Computer-assisted design and 3D-printing
3D printing is not a new thing and has been the talk of the industry for quite some time now. In dentistry, it can be used to print tooth crowns, dentures, porcelain teeth, etc in the future. Computer-assisted design (CAD) and Computer-assisted manufacture (CAM) are used for this purpose.
Stem cell technology has been researched upon but we still do not know the extent of its impact. One research claims that mesenchymal stem cells can form teeth in a controlled laboratory environment. Researchers from Harvard and the University of Nottingham claim to have developed fillings that help teeth heal themselves. Dental innovations in the future looks like its eliminating root canals!
One of the reasons going to the dentist was a nightmare is because we never really knew what the dentist was poking around with. With intraoral cameras can change this. The liquid lens of the camera functions like a human eye that captures high quality and detailed images that patients can see and understand. This also helps doctors get a clear picture of what is going on inside the patient’s mouth
Teledentistry refers to the dissemination of oral health services through electronic and telecommunication technologies. In India, a majority of the rural areas have no access to proper doctors, let alone dentists. It is a challenge for differently-abled people, children, the elderly and extremely busy employees to visit a dentist. With teledentistry, this problem can be solved in a cheaper and systematic manner.
CRISPR is a technology that can edit genes.

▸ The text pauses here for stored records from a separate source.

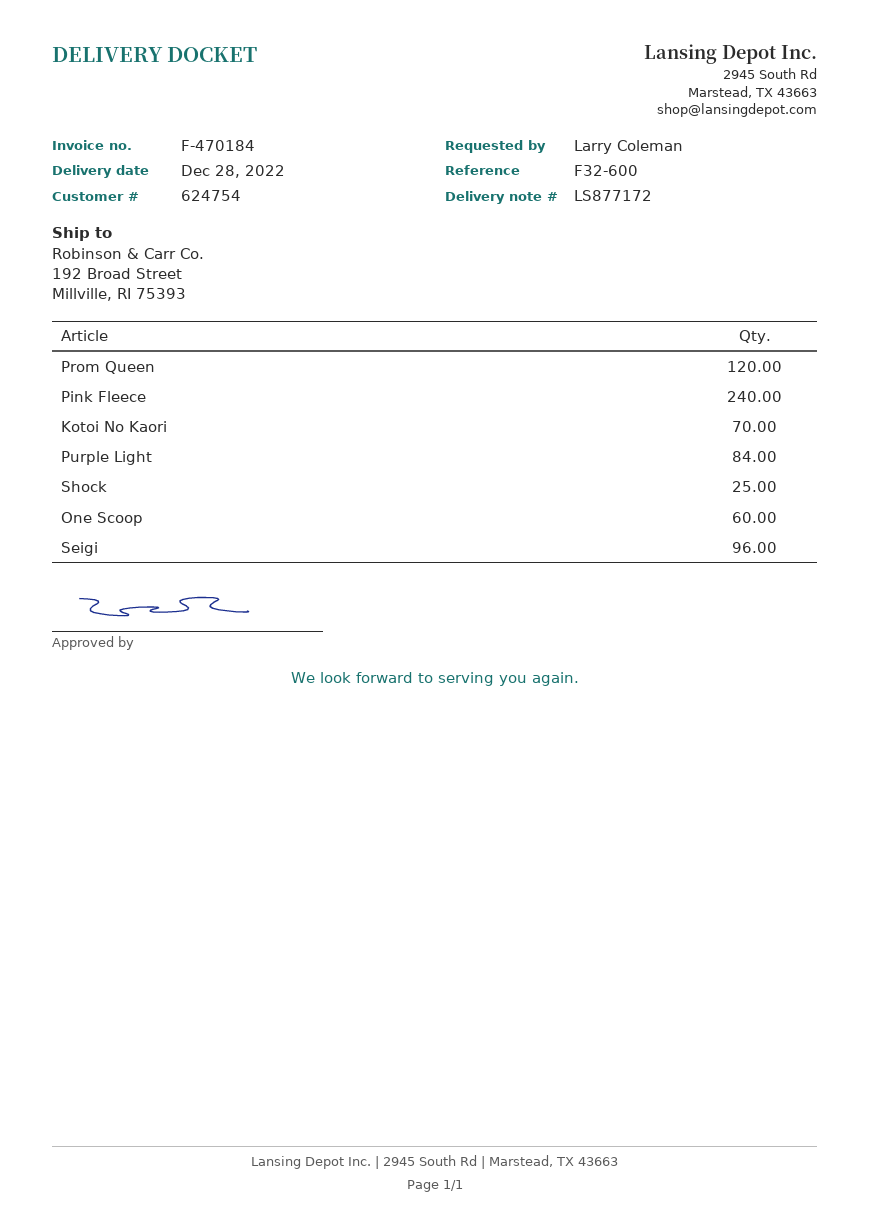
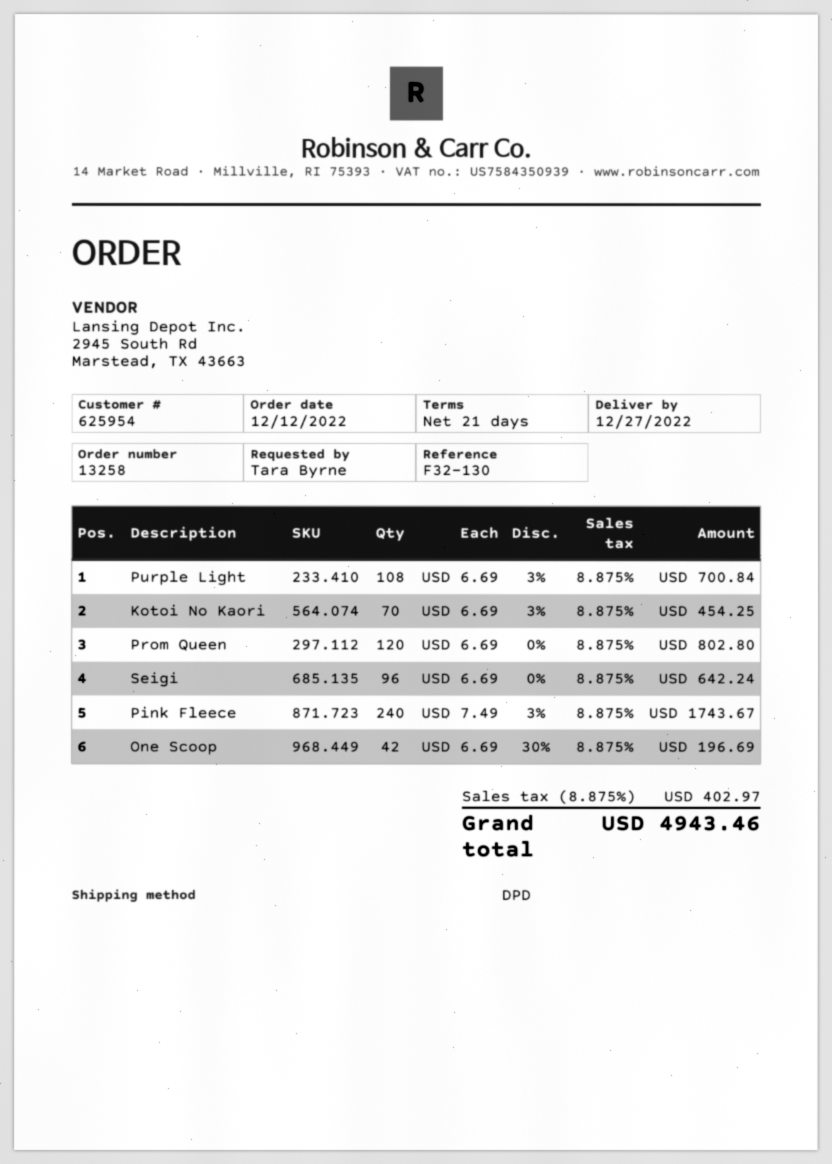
delivery date: 2022-12-28 -> 2022-12-27
customer number: 624754 -> 625954
reference: F32-600 -> F32-130
ordered by: Larry Coleman -> Tara Byrne
Purple Light: 84 -> 108
Shock: 25 -> none
One Scoop: 60 -> 42

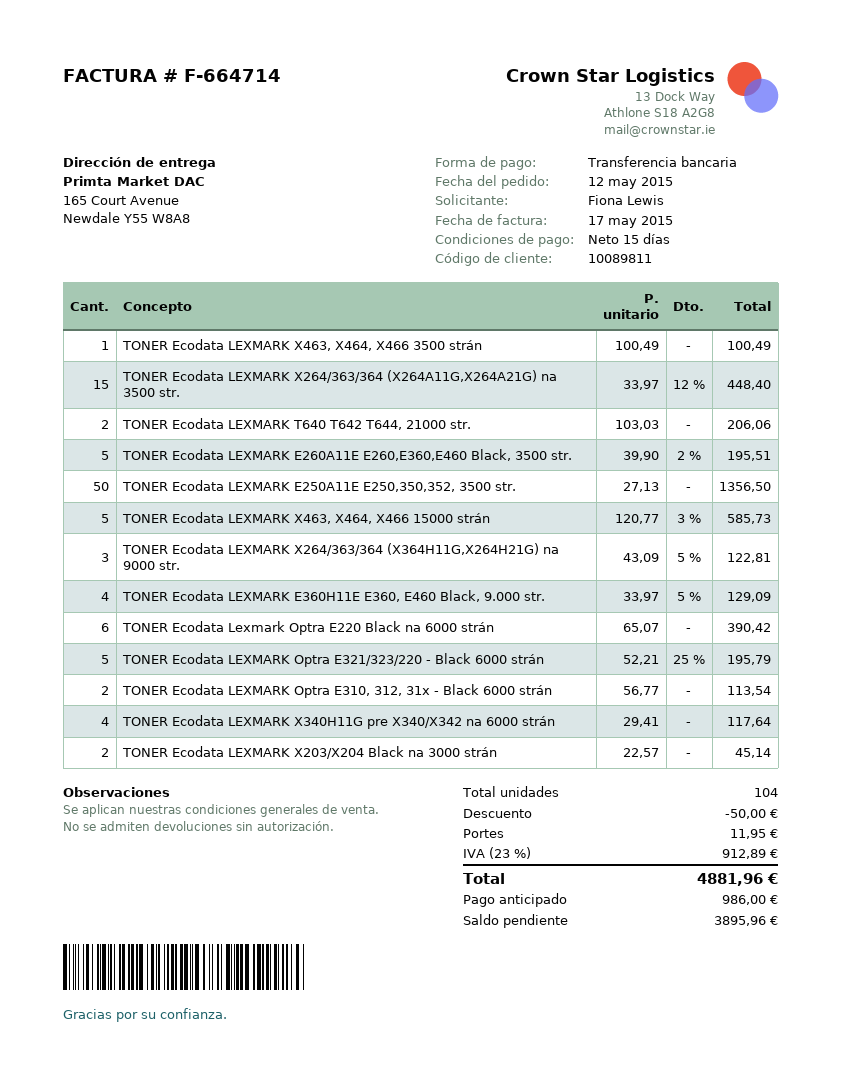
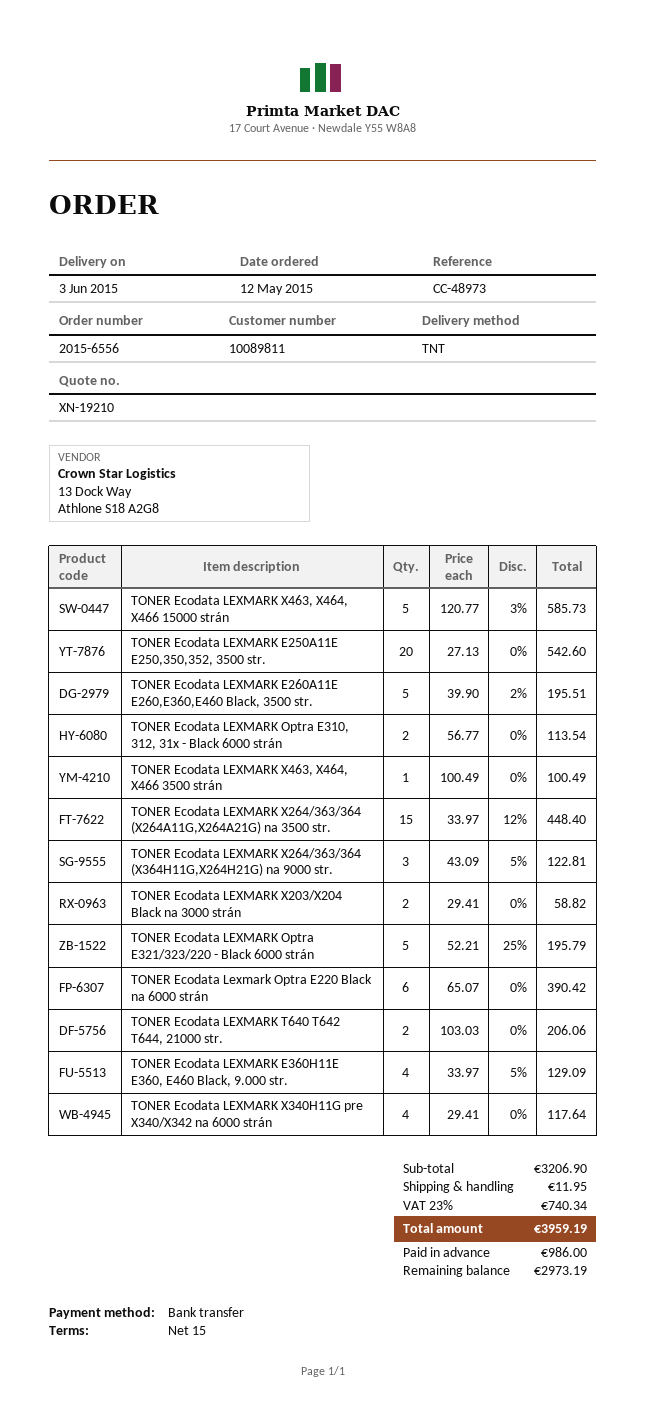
TONER Ecodata LEXMARK E250A11E E250,350,352, 3500 str.: 50 x 27.13 = 1356.50 -> 20 x 27.13 = 542.60
TONER Ecodata LEXMARK X203/X204 Black na 3000 strán: 2 x 22.57 = 45.14 -> 2 x 29.41 = 58.82
discount: 50.00 -> none
tax: 23% = 912.89 -> 23% = 740.34
total: 4881.96 -> 3959.19
balance: 3895.96 -> 2973.19

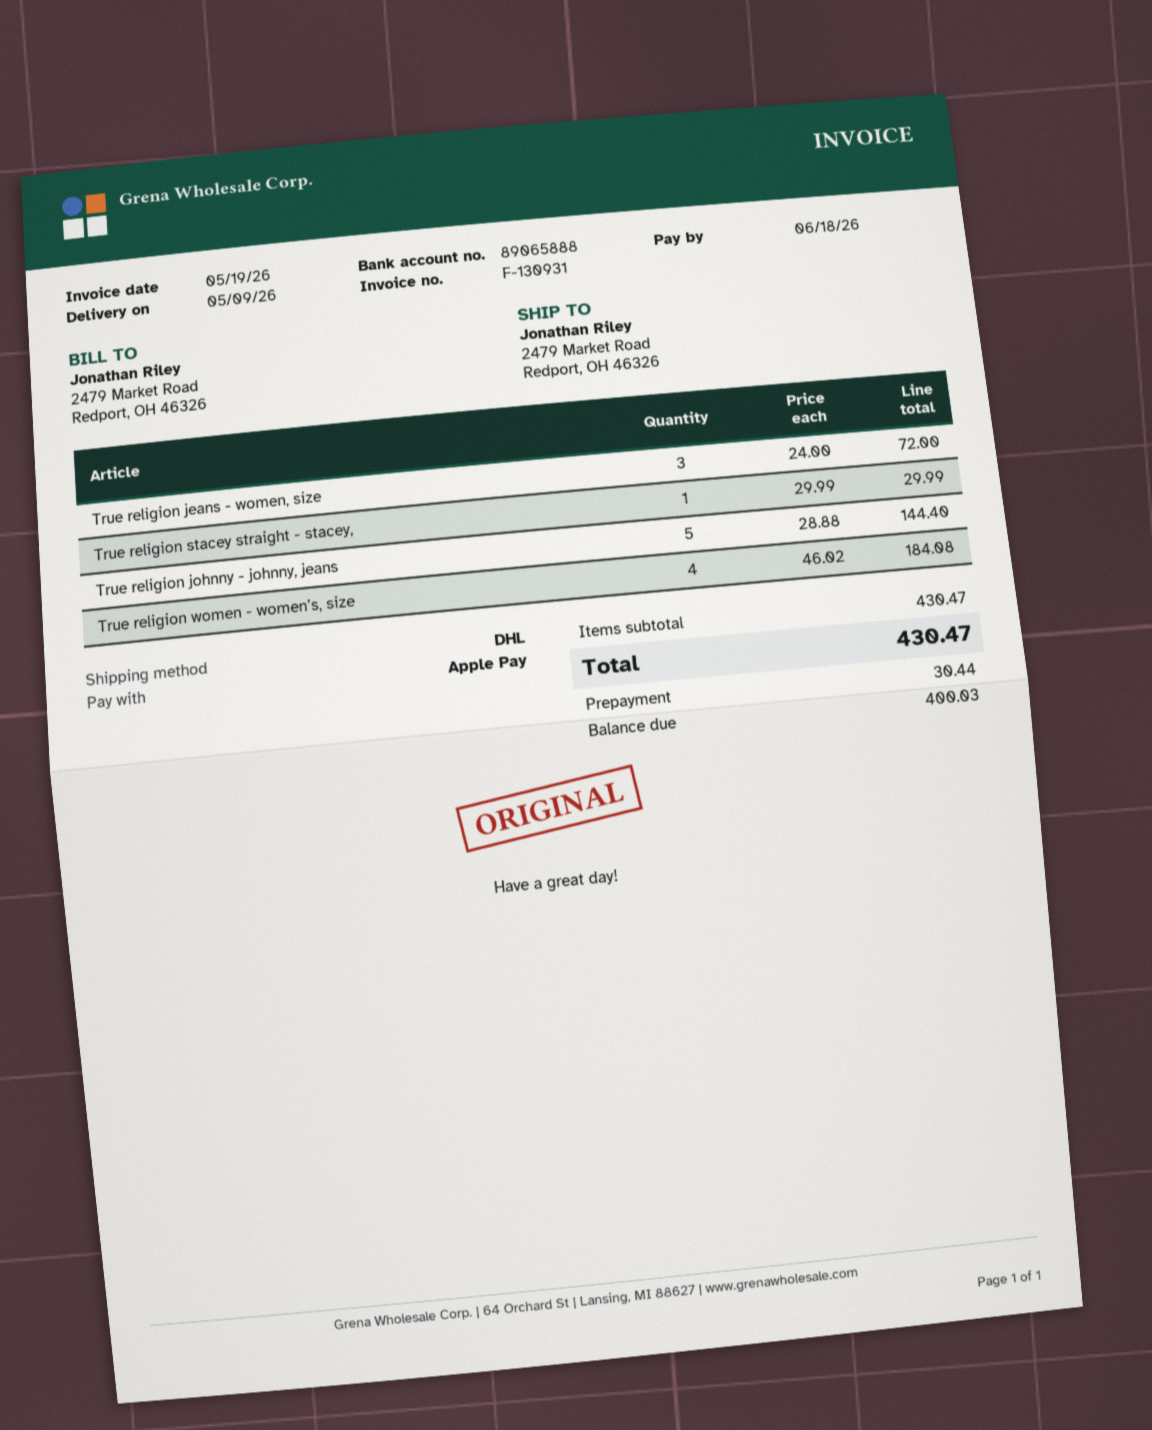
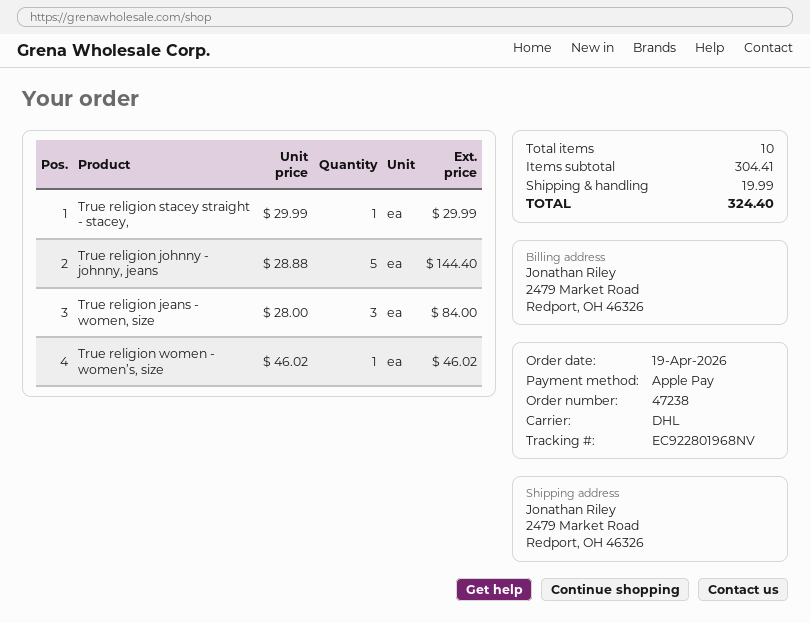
True religion jeans - women, size: 3 x 24.00 = 72.00 -> 3 x 28.00 = 84.00
True religion women - women’s, size: 4 x 46.02 = 184.08 -> 1 x 46.02 = 46.02
subtotal: 430.47 -> 304.41
shipping: none -> 19.99
total: 430.47 -> 324.40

So, what if the genes responsible for oral health problems could be pinpointed? The start of every treatment is identifying the cause of the problem. CRISPR would allow the revision of the faulty genes causing specific oral pathologies.
With these technologies in action, the oral health sector sees revolutionary changes in the future. This also includes wide-ranging options to a larger bunch of people at a cheaper cost and better efficiency.